Intonation, Grammar, and Spoken Language Processing

Mark Steedman

ICCS Division of Informatics, University of Edinburgh

Combinatory Categorial Grammar (CCG) is a theory in which lexical words and derived constituents of natural language have directional functional types---hence the term "Categorial"---and in which the grammatical operations which build derivations are strictly type-driven, rather than structure-driven---hence "Combinatory". Under such a theory, the linguistic notion of "constituent" is considerably generalized: most (but not all) contiguous substrings of a sentence are typable constituents, and all typable constituents have a compositionally assembled semantic interpretation. Important advantages ensue for analyzing various problematic phenomena of coordination, intonation structure, and incremental processing.

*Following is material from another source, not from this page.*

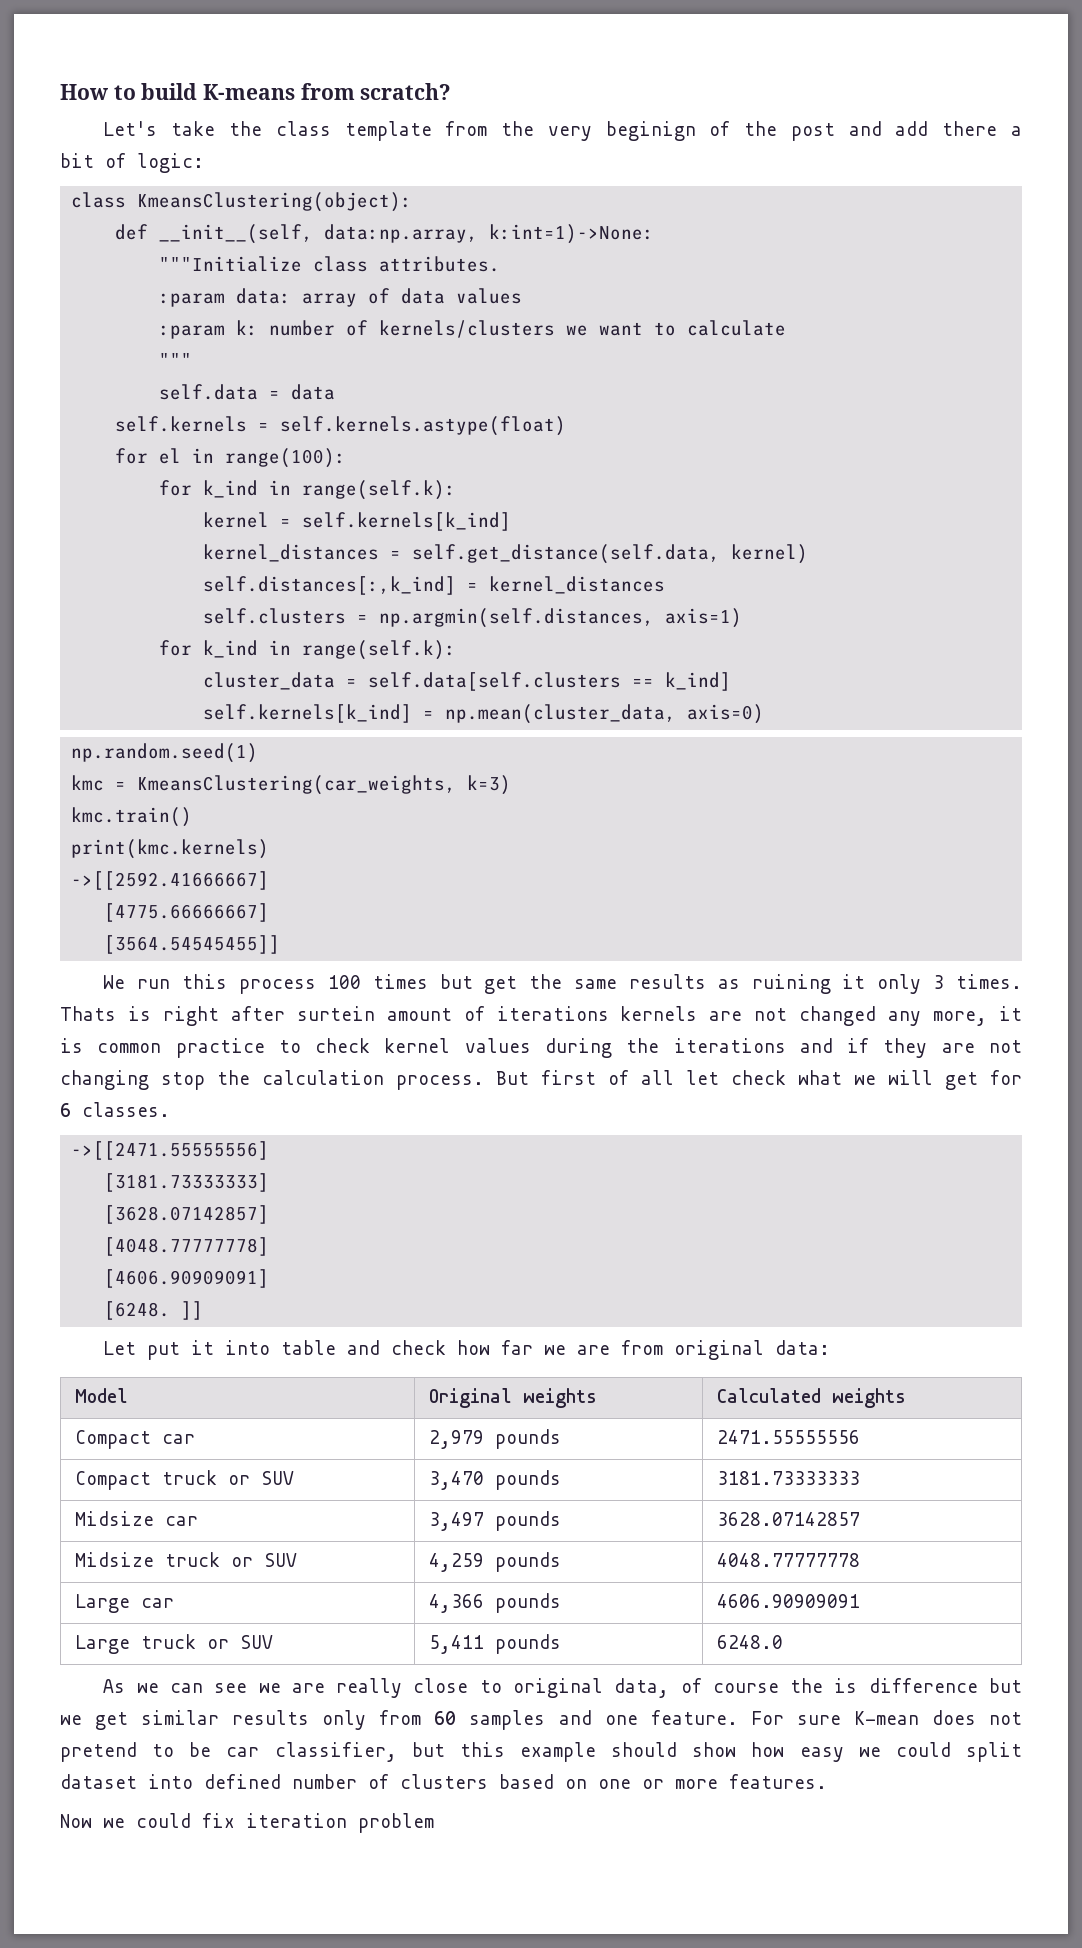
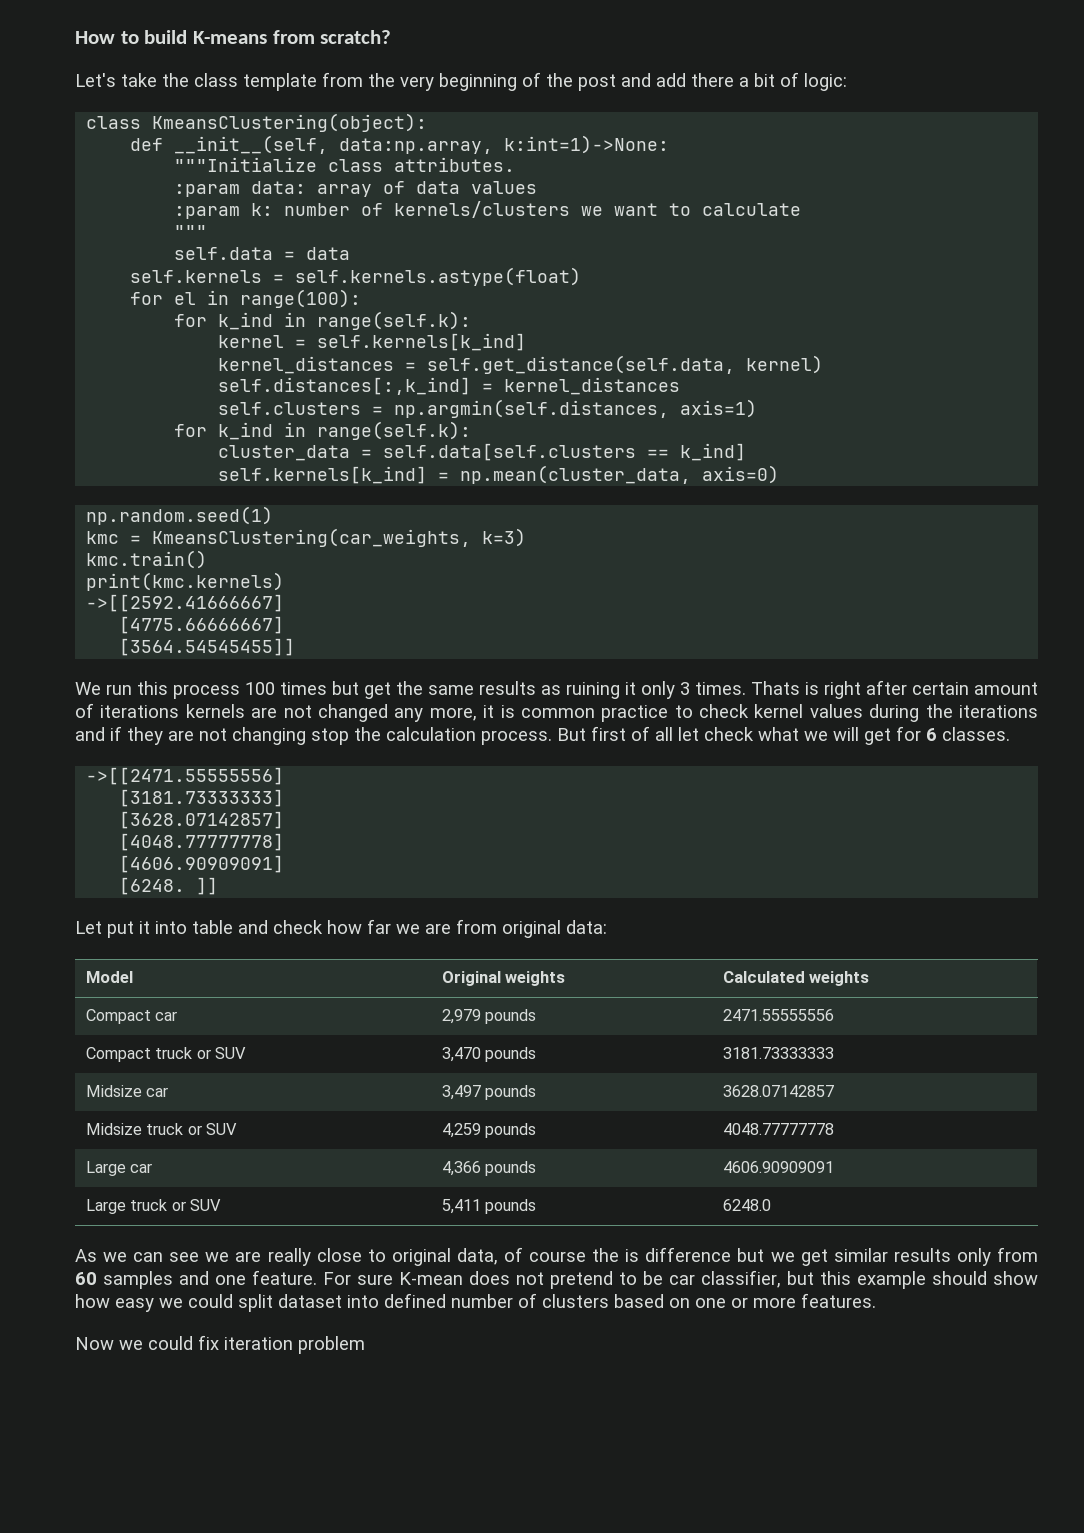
[605,121,696,141] beginign -> [439,73,517,91] beginning
[296,1006,375,1021] surtein -> [912,682,969,695] certain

This talk concentrates on its application to intonation structure in spoken language processing. Intonation in English is used to convey the distinction within an utterance between the part that corresponds to question, topic or theme that can be assumed to be mutually agreed by the participants, and another part that is the speaker's novel contribution on that that topic. Controlling intonation correctly is crucial to any kind of interactive spoken dialog, and has hitherto proved problematic. Several examples drawn from real human computer interactive applications will be given to show the practical importance of this problem. An analysis will be offered in terms of CCG and there'll be some discussion of the problem of parsing and generation with CCG.